- **EXERCISE**:
Keep to one stretch of the data below, the lines from the one with "(235, 844) none" up to and including the one with "(425, 1376) none", and return that stretch exactly.

- **MATERIAL TO PROCESS**:
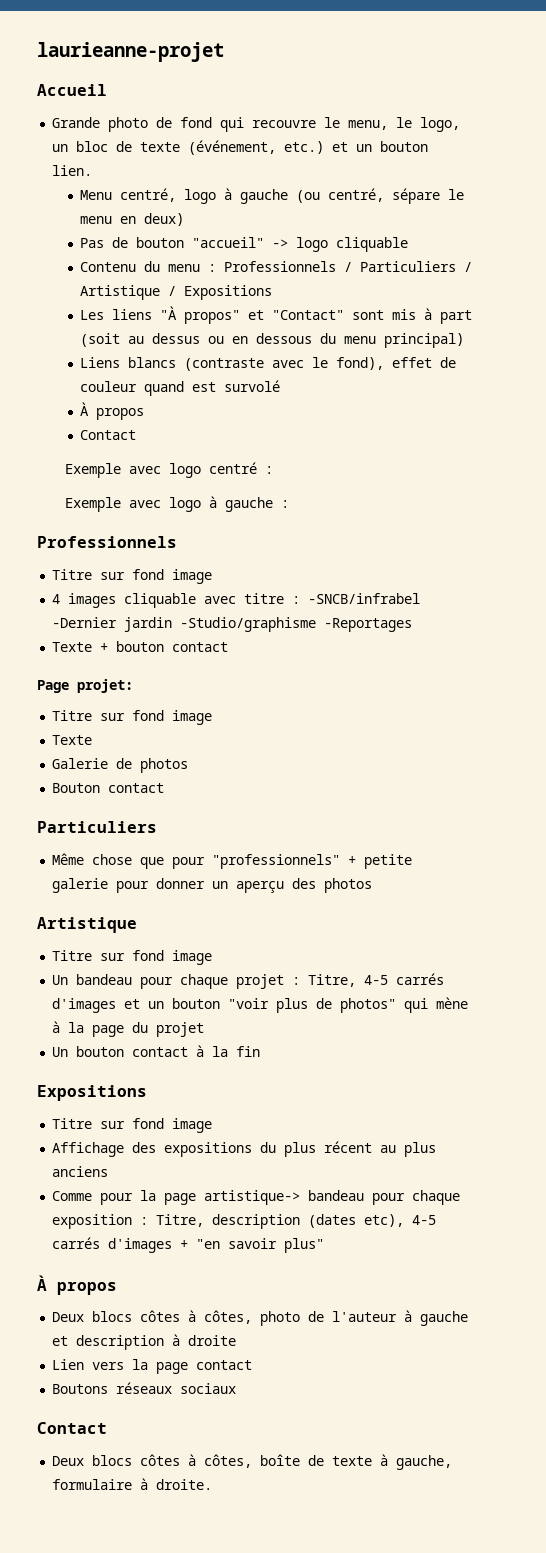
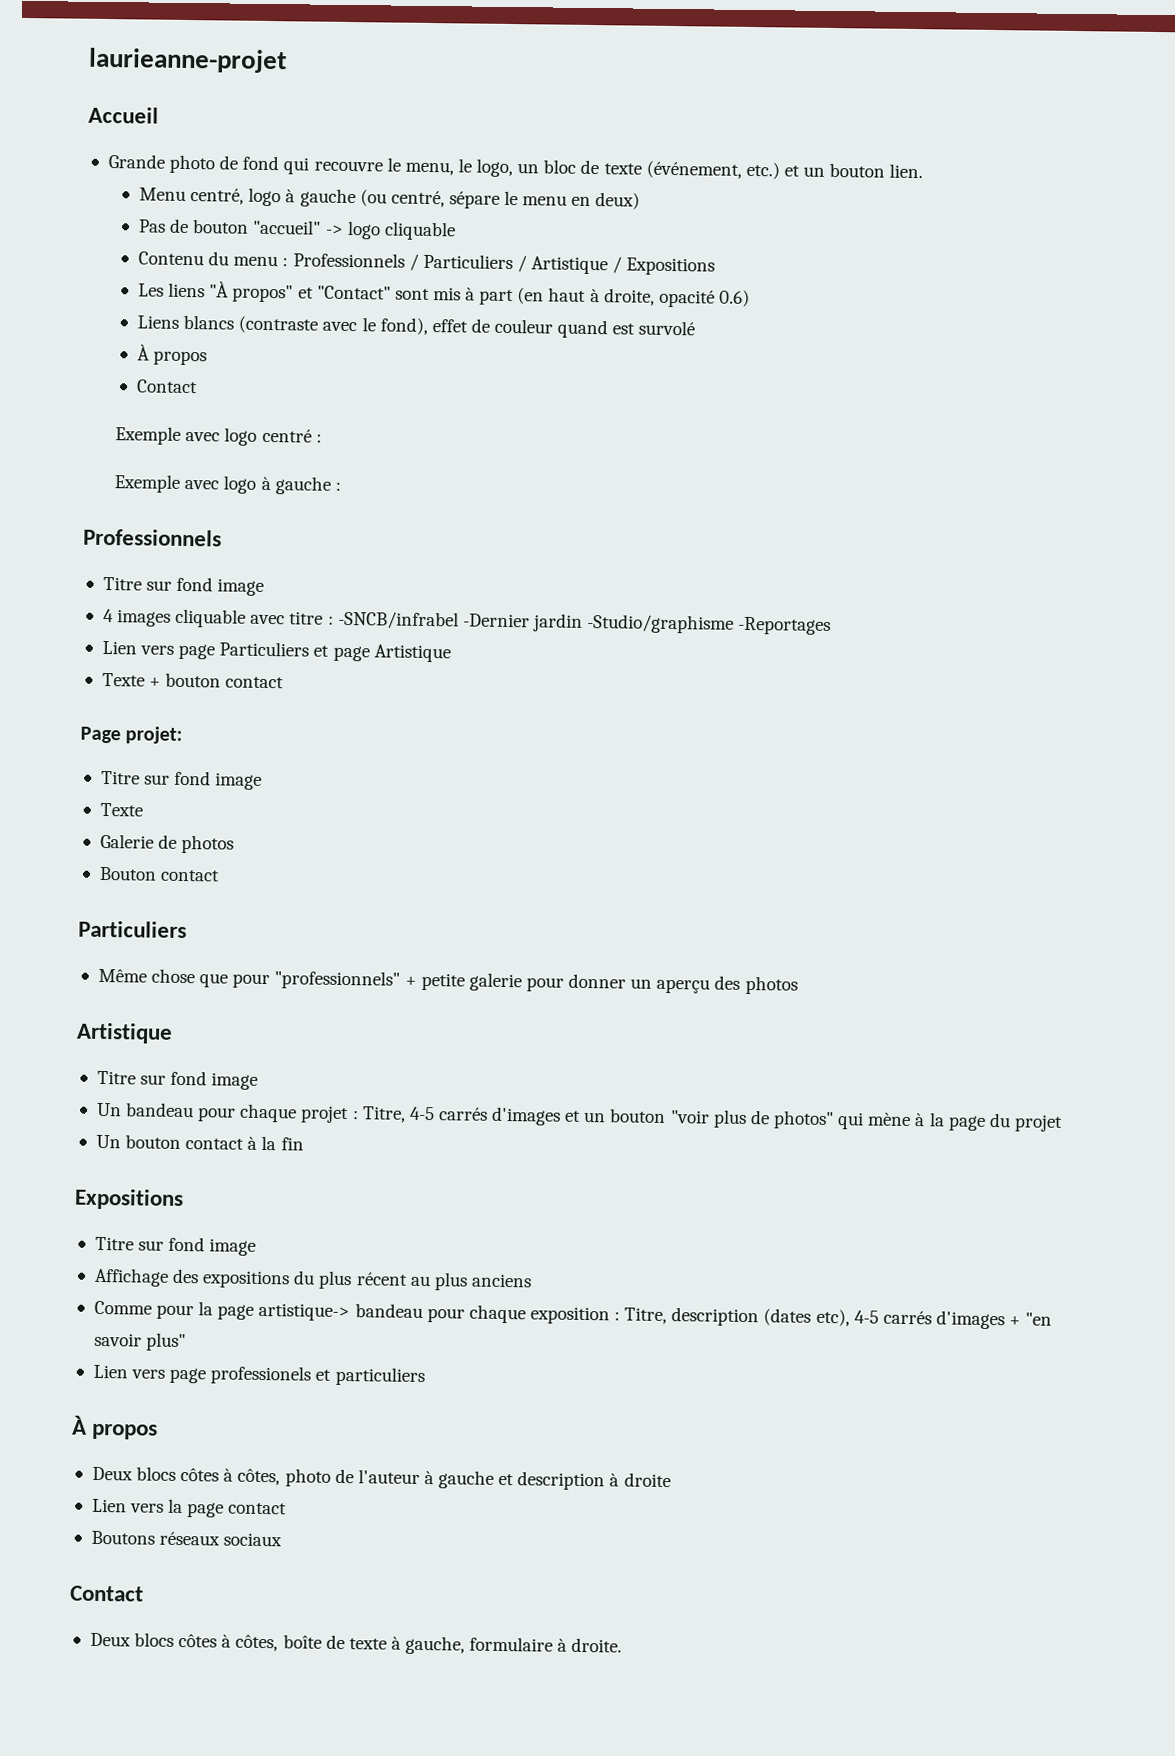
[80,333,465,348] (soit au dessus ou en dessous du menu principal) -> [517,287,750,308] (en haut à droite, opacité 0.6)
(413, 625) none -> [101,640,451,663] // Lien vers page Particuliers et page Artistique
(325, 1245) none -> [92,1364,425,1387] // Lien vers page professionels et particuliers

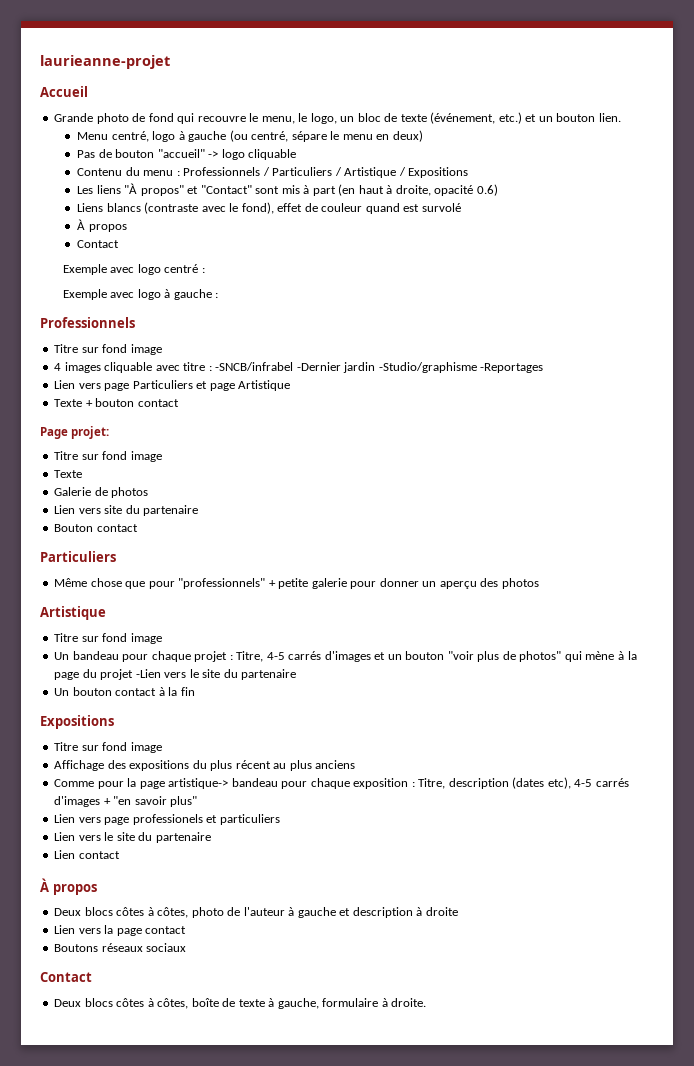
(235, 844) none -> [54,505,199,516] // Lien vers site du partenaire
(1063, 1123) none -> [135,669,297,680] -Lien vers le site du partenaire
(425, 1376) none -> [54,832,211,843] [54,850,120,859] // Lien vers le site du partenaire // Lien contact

...

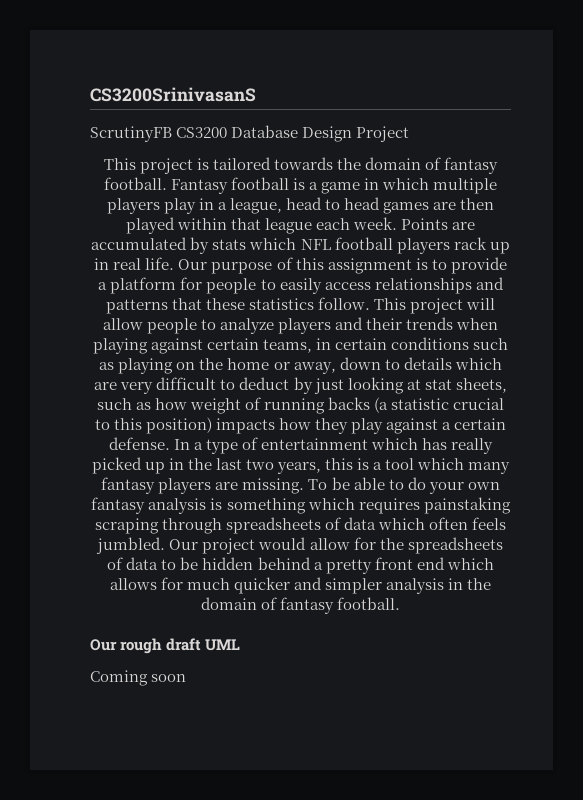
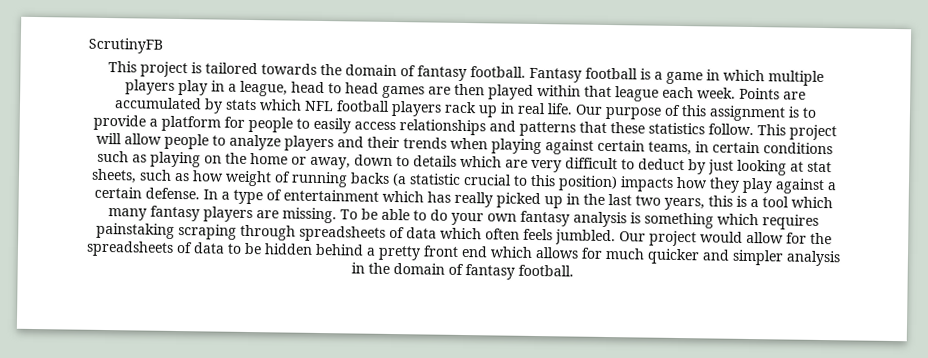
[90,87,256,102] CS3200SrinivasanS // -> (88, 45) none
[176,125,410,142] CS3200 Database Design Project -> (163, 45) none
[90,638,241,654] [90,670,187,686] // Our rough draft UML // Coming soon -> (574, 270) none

- **RESPONSE**:
(235, 844) none -> [54,505,199,516] // Lien vers site du partenaire
(1063, 1123) none -> [135,669,297,680] -Lien vers le site du partenaire
(425, 1376) none -> [54,832,211,843] [54,850,120,859] // Lien vers le site du partenaire // Lien contact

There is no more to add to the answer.